Stone laughed. “What makes you think I would get into trouble?”
Interlude 3
The handholds on the side of the steep cliff were few and far between. Stone tried to follow Gideon’s path, but the small man scrambled up the sheer face like a spider up a wall.
“Are you a spider or a man?” Stone mumbled. For a moment, he imagined Gideon scurrying up the side of the Washington Monument, his hands and feet clinging to the smooth marble. He chuckled and kept climbing.
He reached the top and let out a groan. Gideon was picking his way across a frozen, deeply crevassed slope.
“An icefall! That is simply wonderful.”
An icefall was a steep, deeply crevassed surface of a glacier, unstable and drawn inexorably downward by the pull of gravity. It was essentially a slow-moving ice waterfall. Stone had climbed one before, but not without gear. Still, he had no choice.
He made his way along the slick, irregular surface, careful not to break an ankle in one of the crevasses. He took a measure of satisfaction in the fact that Gideon was not moving much faster than he.
Stone’s muscles burned. Sweat poured freely down his face and stung the corners of his eyes. The cold seemed to soak through his gloves and boots.

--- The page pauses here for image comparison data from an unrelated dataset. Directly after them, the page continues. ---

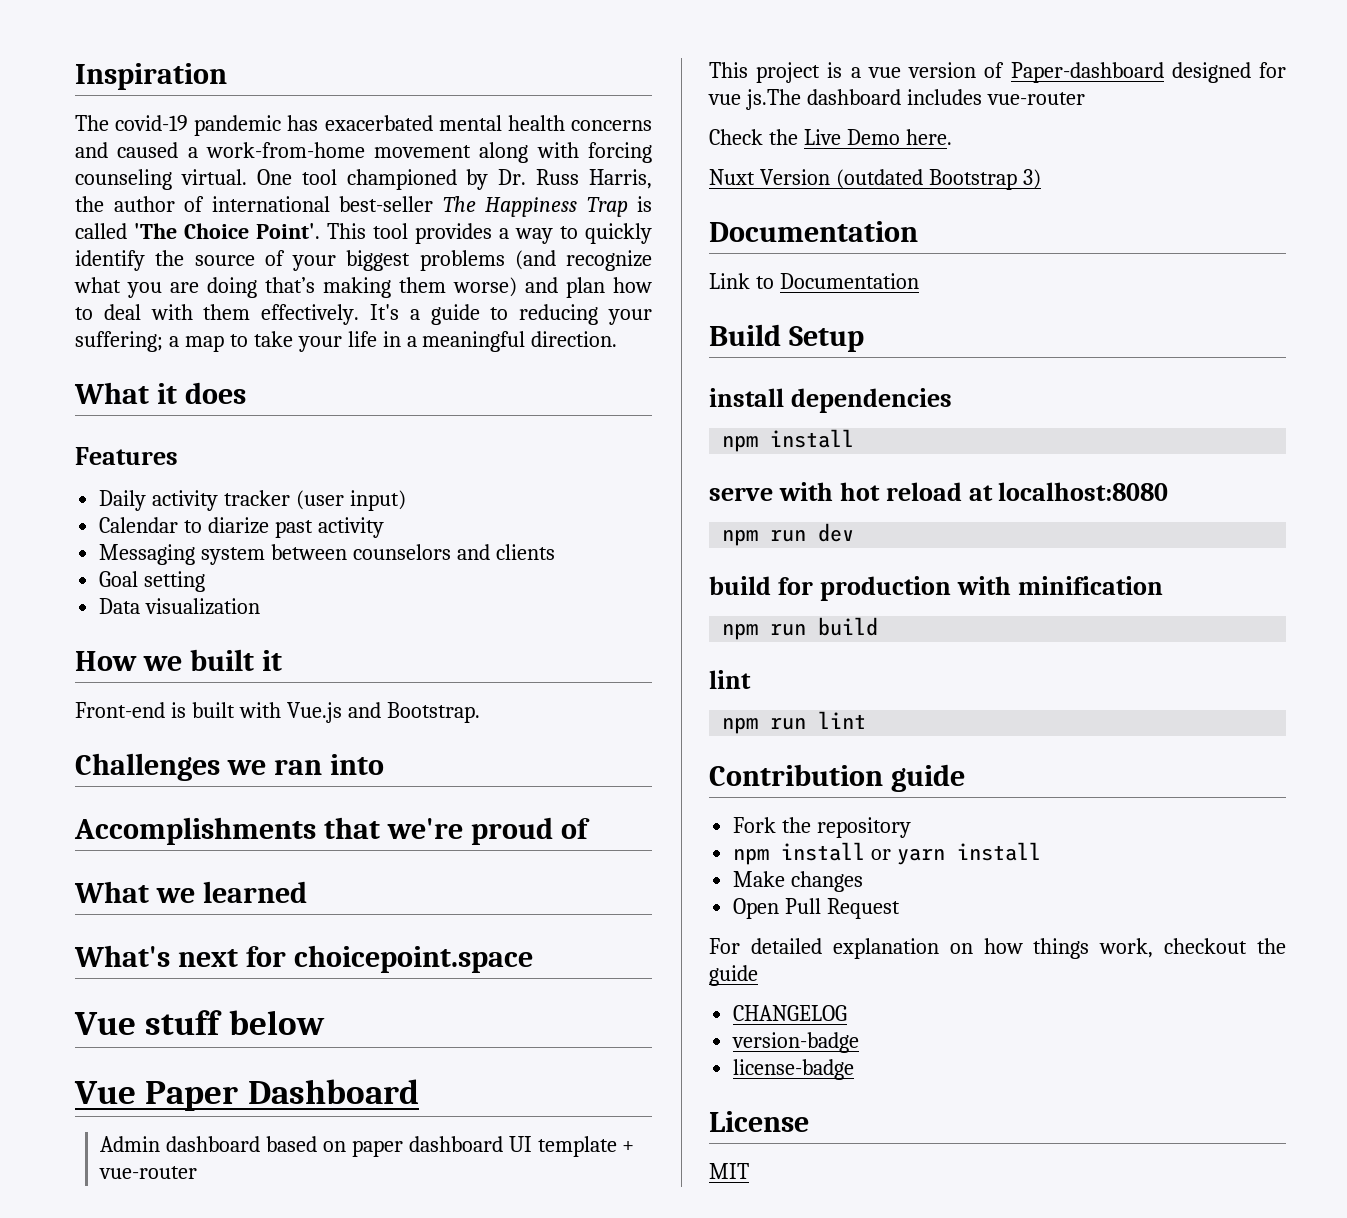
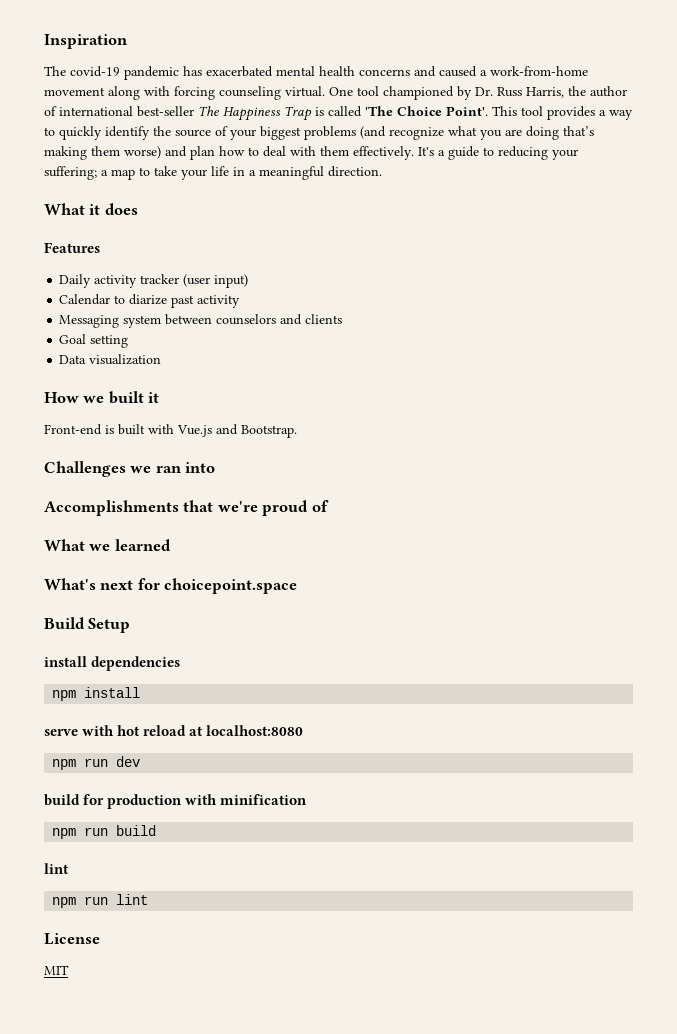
[74,1010,325,1035] [74,1079,419,1111] [99,1136,635,1157] [98,1166,197,1179] [709,62,1286,83] [708,89,1085,110] [709,129,952,145] [709,169,1041,190] [709,221,918,242] [709,273,919,289] // Vue stuff below // Vue Paper Dashboard // Admin dashboard based on paper dashboard UI template + vue-router // This project is a vue version of Paper-dashboard designed for vue js.The dashboard includes vue-router // Check the Live Demo here. // Nuxt Version (outdated Bootstrap 3) // Documentation // Link to Documentation -> (298, 586) none
[709,764,965,792] [733,817,912,838] [733,842,1042,865] [733,871,864,892] [733,898,901,919] [709,938,1286,959] [709,965,758,986] [733,1005,848,1021] [732,1032,860,1053] [733,1059,855,1080] // Contribution guide // Fork the repository // npm install or yarn install // Make changes // Open Pull Request // For detailed explanation on how things work, checkout the guide // CHANGELOG // version-badge // license-badge -> (149, 899) none

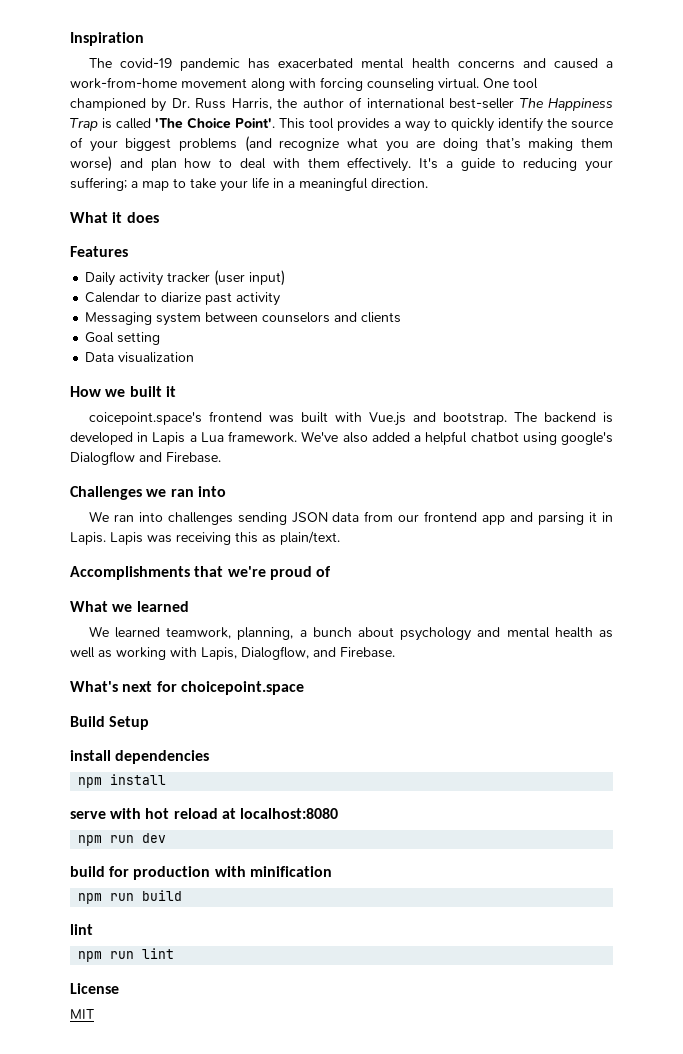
[44,424,114,435] Front-end is -> [88,411,294,425] coicepoint.space's frontend was
[241,425,297,438] [44,461,216,477] Bootstrap. // Challenges we ran into -> [442,412,613,425] [70,431,613,445] [70,451,221,465] [70,486,226,500] [88,511,613,525] [70,531,340,545] bootstrap. The backend is developed in Lapis a Lua framework. We've also added a helpful chatbot using google's Dialogflow and Firebase. // Challenges we ran into // We ran into challenges sending JSON data from our frontend app and parsing it in Lapis. Lapis was receiving this as plain/text.
(171, 545) none -> [88,626,613,641] [70,646,395,660] // We learned teamwork, planning, a bunch about psychology and mental health as well as working with Lapis, Dialogflow, and Firebase.

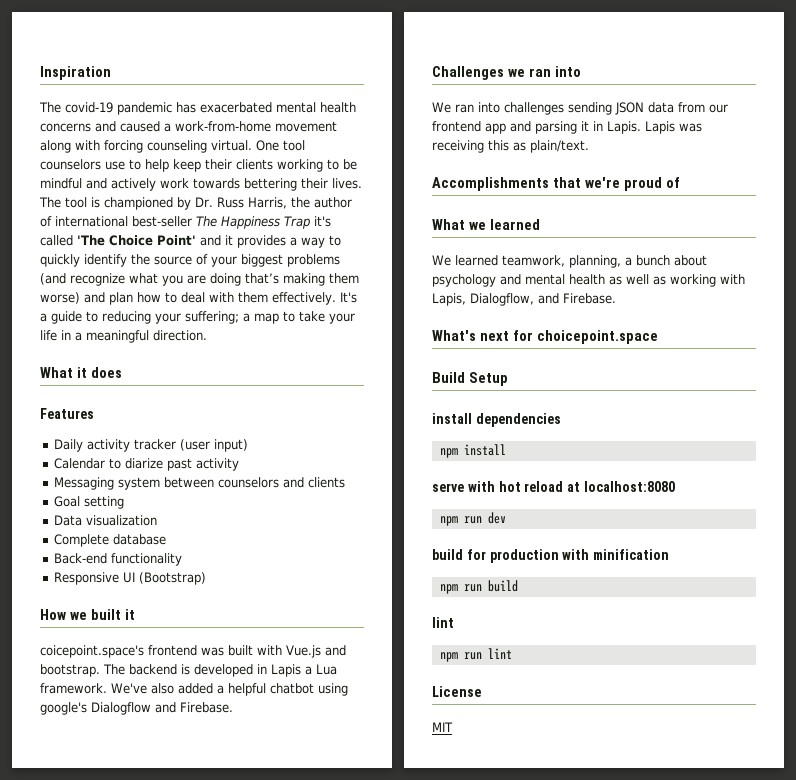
(538, 83) none -> [40,159,357,172] [40,178,362,191] [39,197,100,208] counselors use to help keep their clients working to be mindful and actively work towards bettering their lives. The tool is
[102,118,112,129] is -> [313,216,331,227] it's
[235,118,334,129] Point'. This tool -> [157,235,233,246] Point' and it
(195, 357) none -> [54,534,167,547] [54,553,183,566] [54,572,207,585] // Complete database // Back-end functionality // Responsive UI (Bootstrap)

“He had better be leading me to the monastery,” Stone grumbled.
He had made it two-thirds of the way up the slope when something came flying through the air, headed directly for him. He dodged to the left as a chunk of ice the size of a bowling ball smashed into the spot where he’d been moments before. He landed awkwardly, lost his footing, and skidded back down the slope before arresting his fall.
“Where did that come from?” he muttered.
He looked around for Gideon but there was no sight of him. Surely the small man couldn’t have hurled something that size. Stone shielded his eyes against the angry glare of the sun reflected off of ice. Off to the side, he caught a glimpse of something large and dark disappearing into a crevasse.